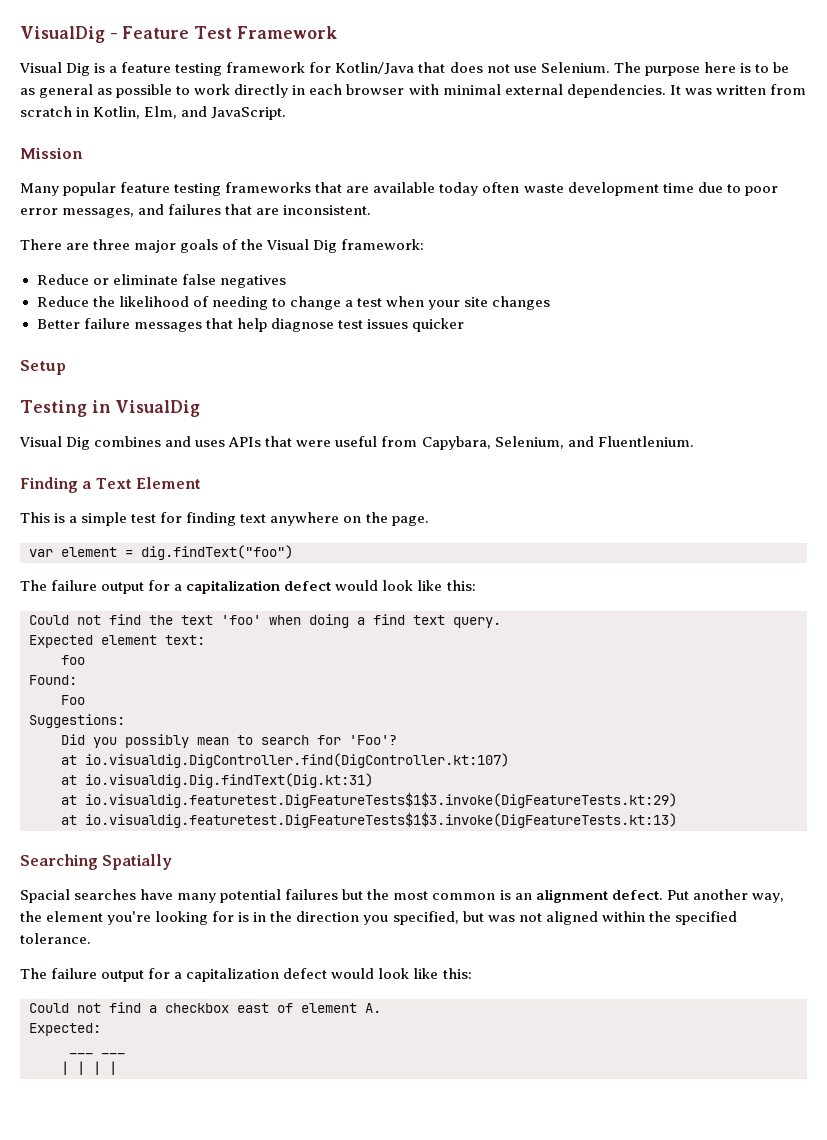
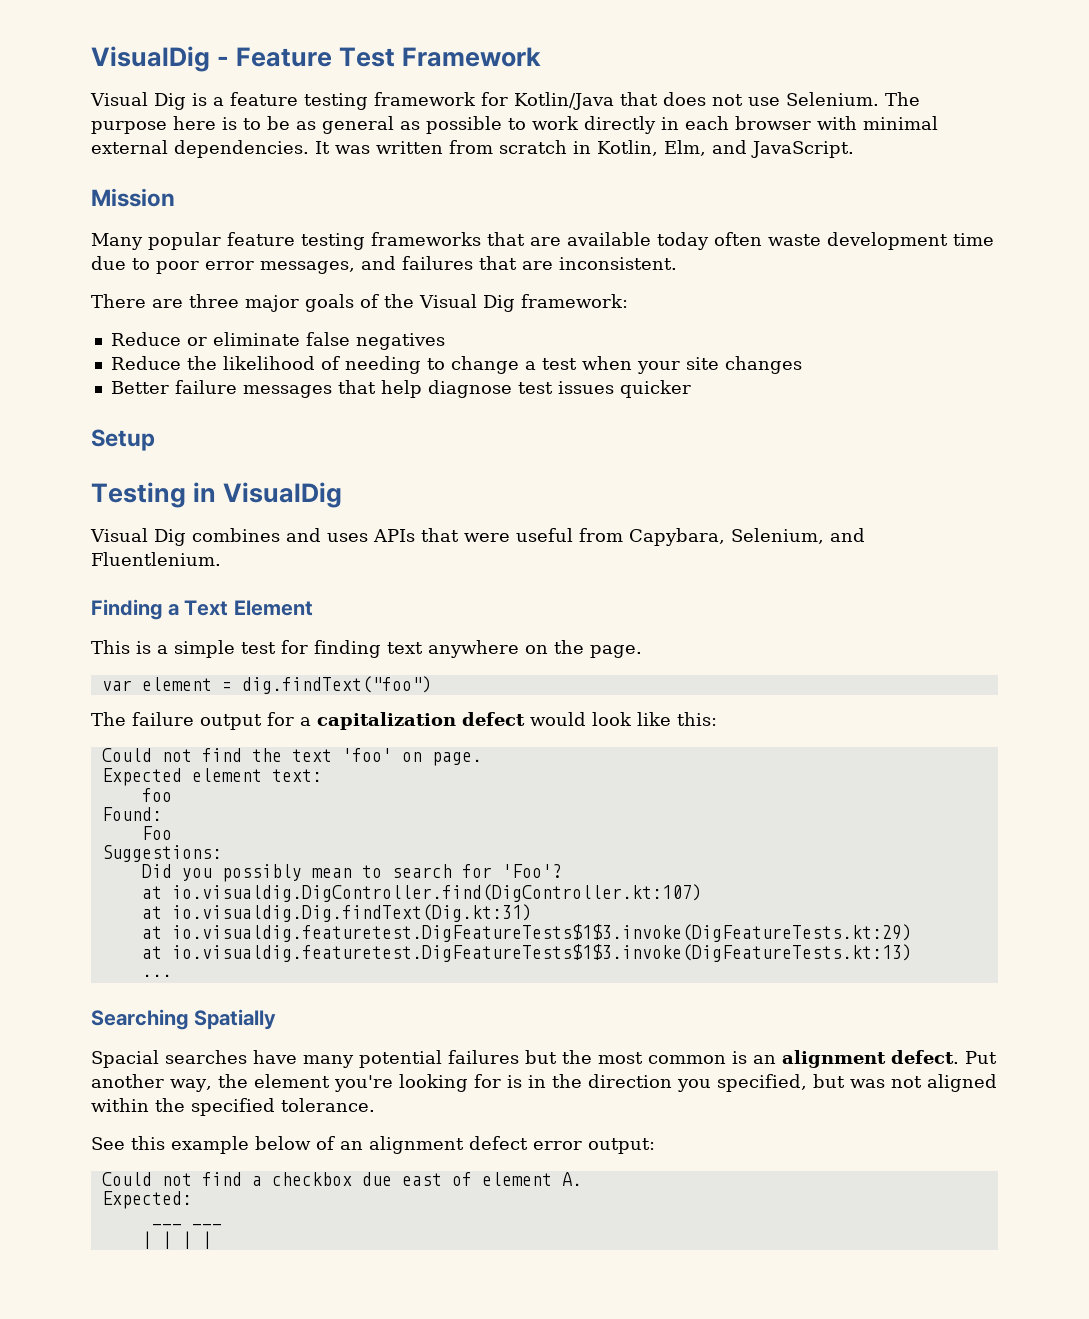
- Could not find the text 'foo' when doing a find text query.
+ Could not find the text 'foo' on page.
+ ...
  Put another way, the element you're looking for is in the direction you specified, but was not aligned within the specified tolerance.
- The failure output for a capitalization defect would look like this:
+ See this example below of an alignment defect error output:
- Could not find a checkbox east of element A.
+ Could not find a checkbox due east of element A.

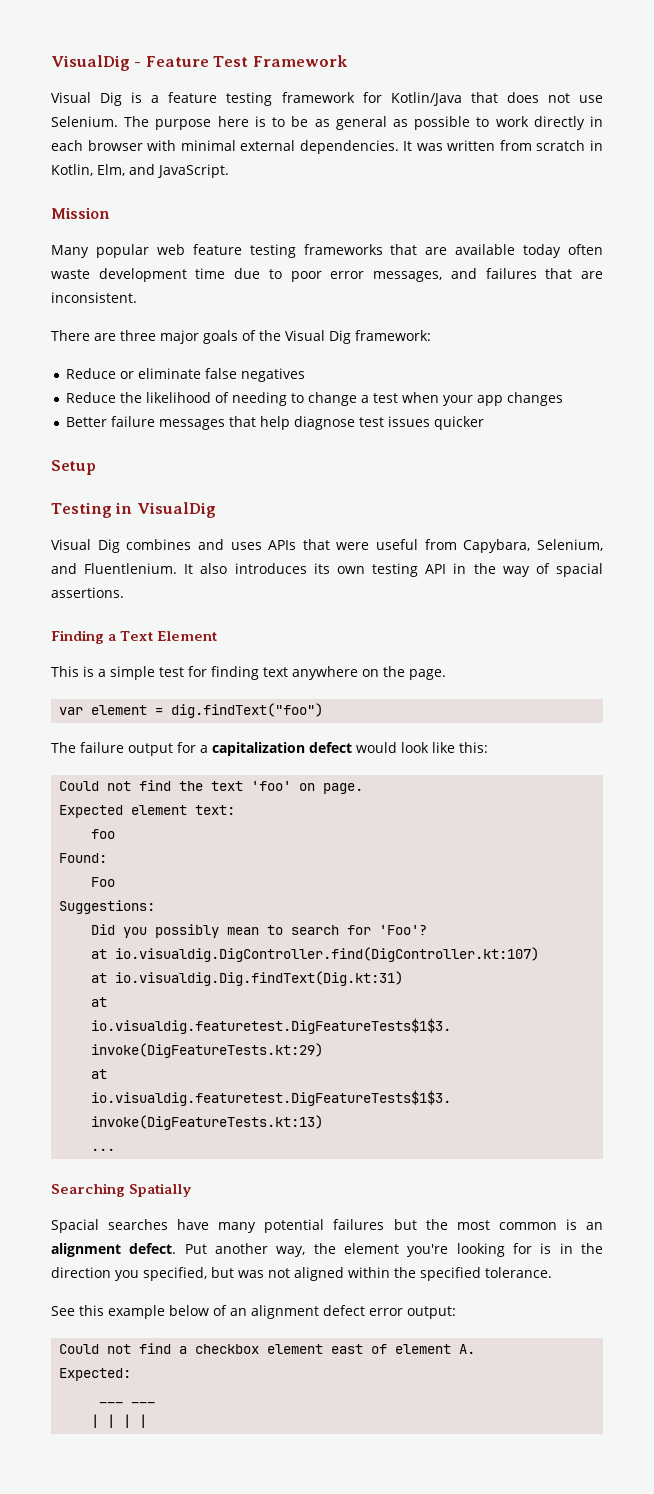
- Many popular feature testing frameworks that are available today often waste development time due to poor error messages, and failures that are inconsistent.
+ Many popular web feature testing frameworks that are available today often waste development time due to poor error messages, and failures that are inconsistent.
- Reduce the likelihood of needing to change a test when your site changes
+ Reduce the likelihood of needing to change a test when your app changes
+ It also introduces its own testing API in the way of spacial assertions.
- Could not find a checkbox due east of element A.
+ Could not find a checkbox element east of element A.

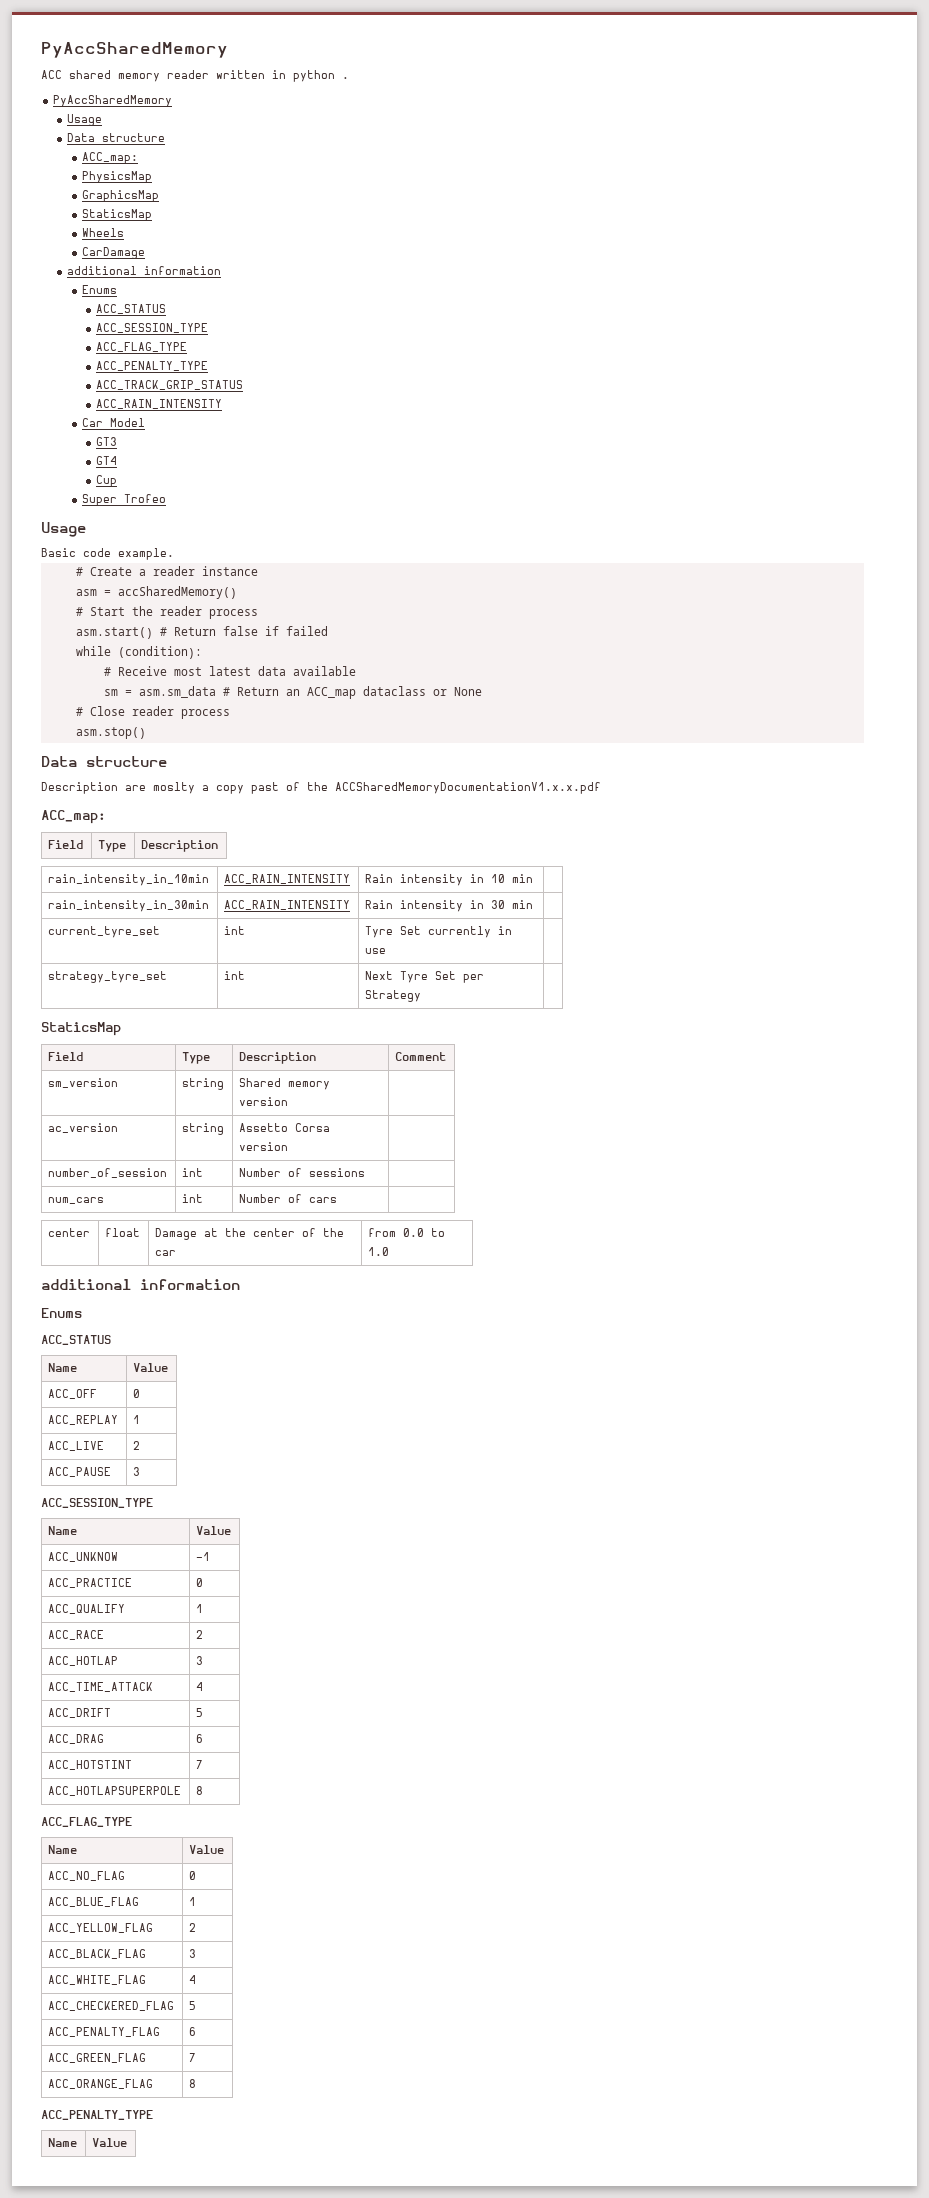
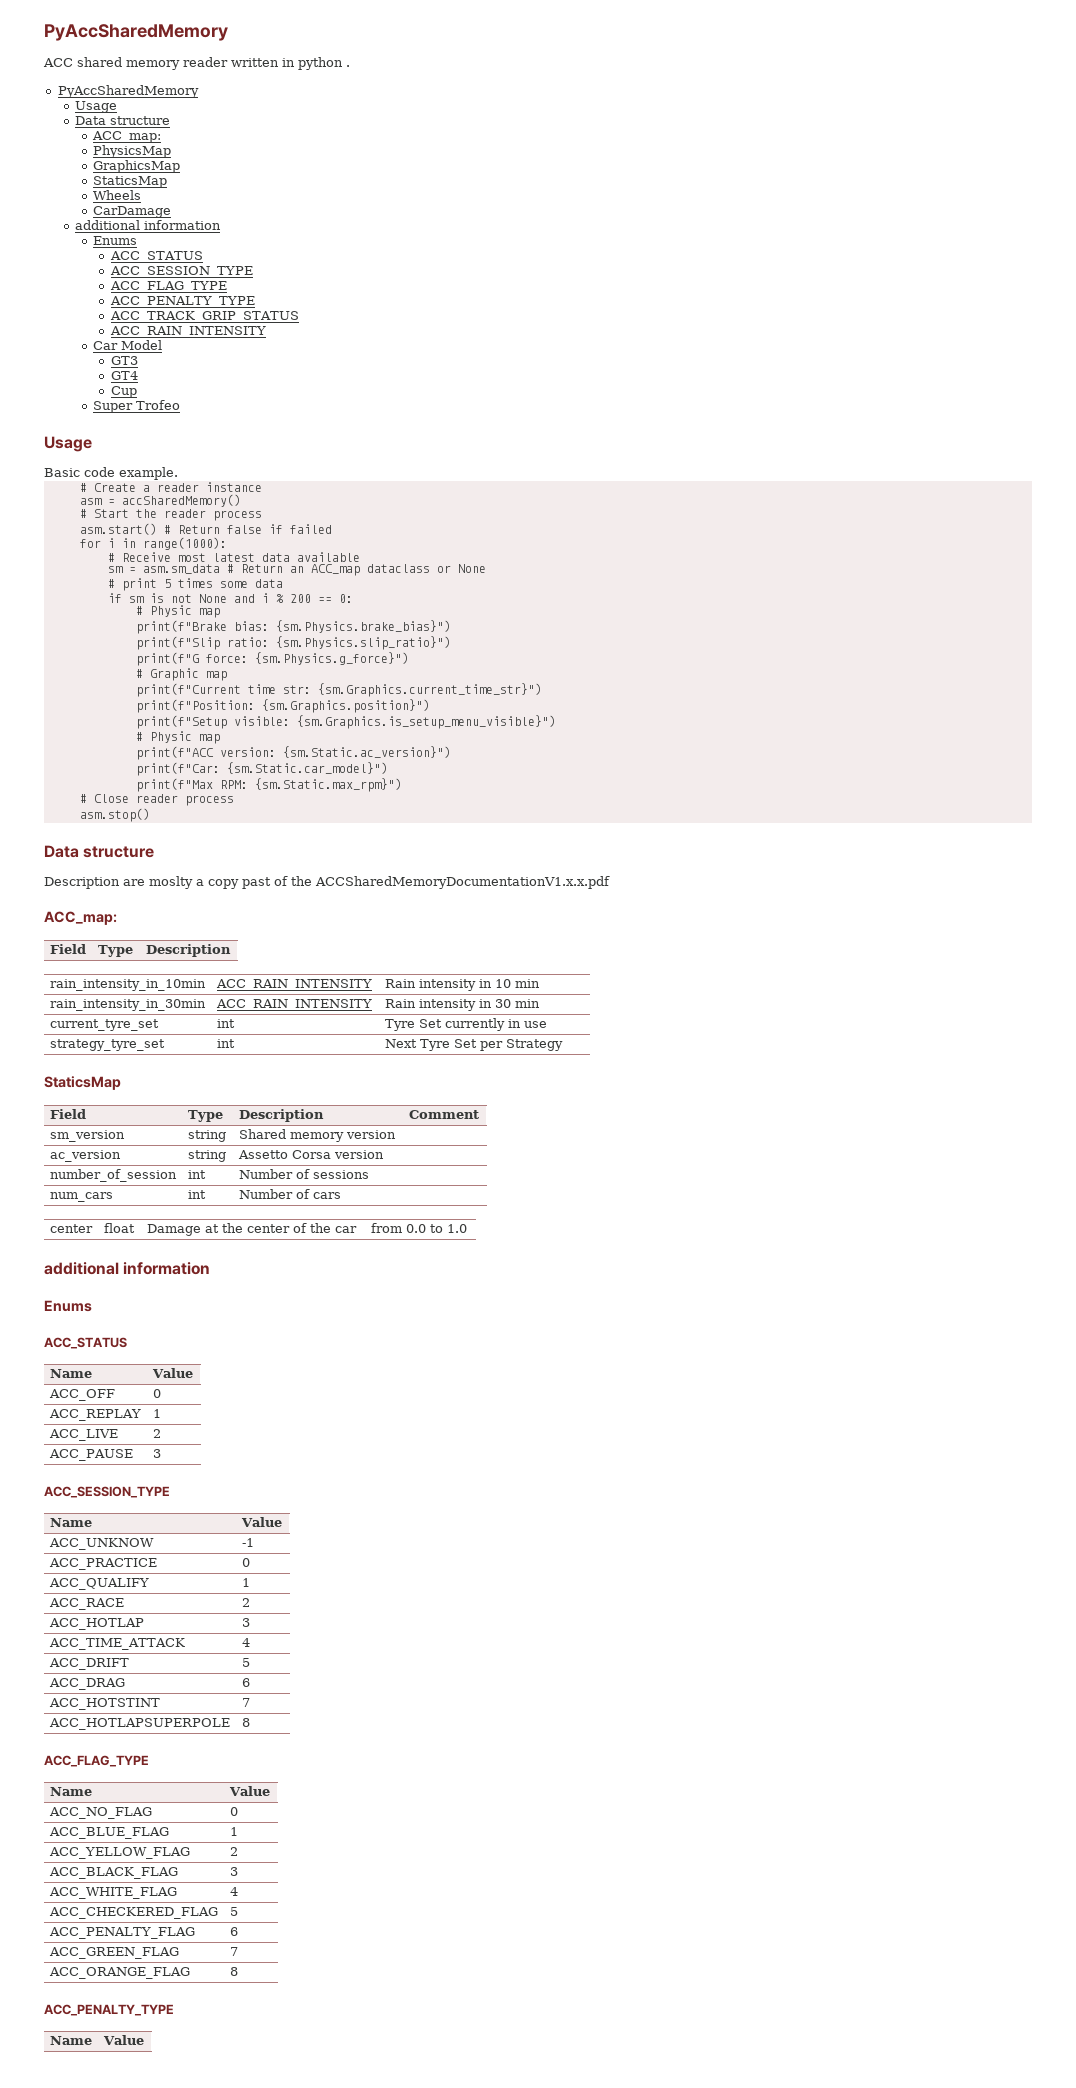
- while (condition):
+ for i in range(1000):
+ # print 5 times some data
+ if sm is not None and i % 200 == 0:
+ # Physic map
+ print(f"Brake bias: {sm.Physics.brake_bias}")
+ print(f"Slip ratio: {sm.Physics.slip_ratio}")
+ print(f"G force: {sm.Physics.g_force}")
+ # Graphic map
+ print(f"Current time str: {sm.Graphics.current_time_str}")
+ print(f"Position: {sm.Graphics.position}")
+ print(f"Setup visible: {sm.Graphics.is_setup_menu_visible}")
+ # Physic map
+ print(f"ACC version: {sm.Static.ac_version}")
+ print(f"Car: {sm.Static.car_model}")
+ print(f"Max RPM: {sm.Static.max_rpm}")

* EXERCISE *
In the entries above, some lines hold the string "element". Copy each of them.

* RESULT *
  Put another way, the element you're looking for is in the direction you specified, but was not aligned within the specified tolerance.
- Could not find a checkbox east of element A.
+ Could not find a checkbox due east of element A.
- Could not find a checkbox due east of element A.
+ Could not find a checkbox element east of element A.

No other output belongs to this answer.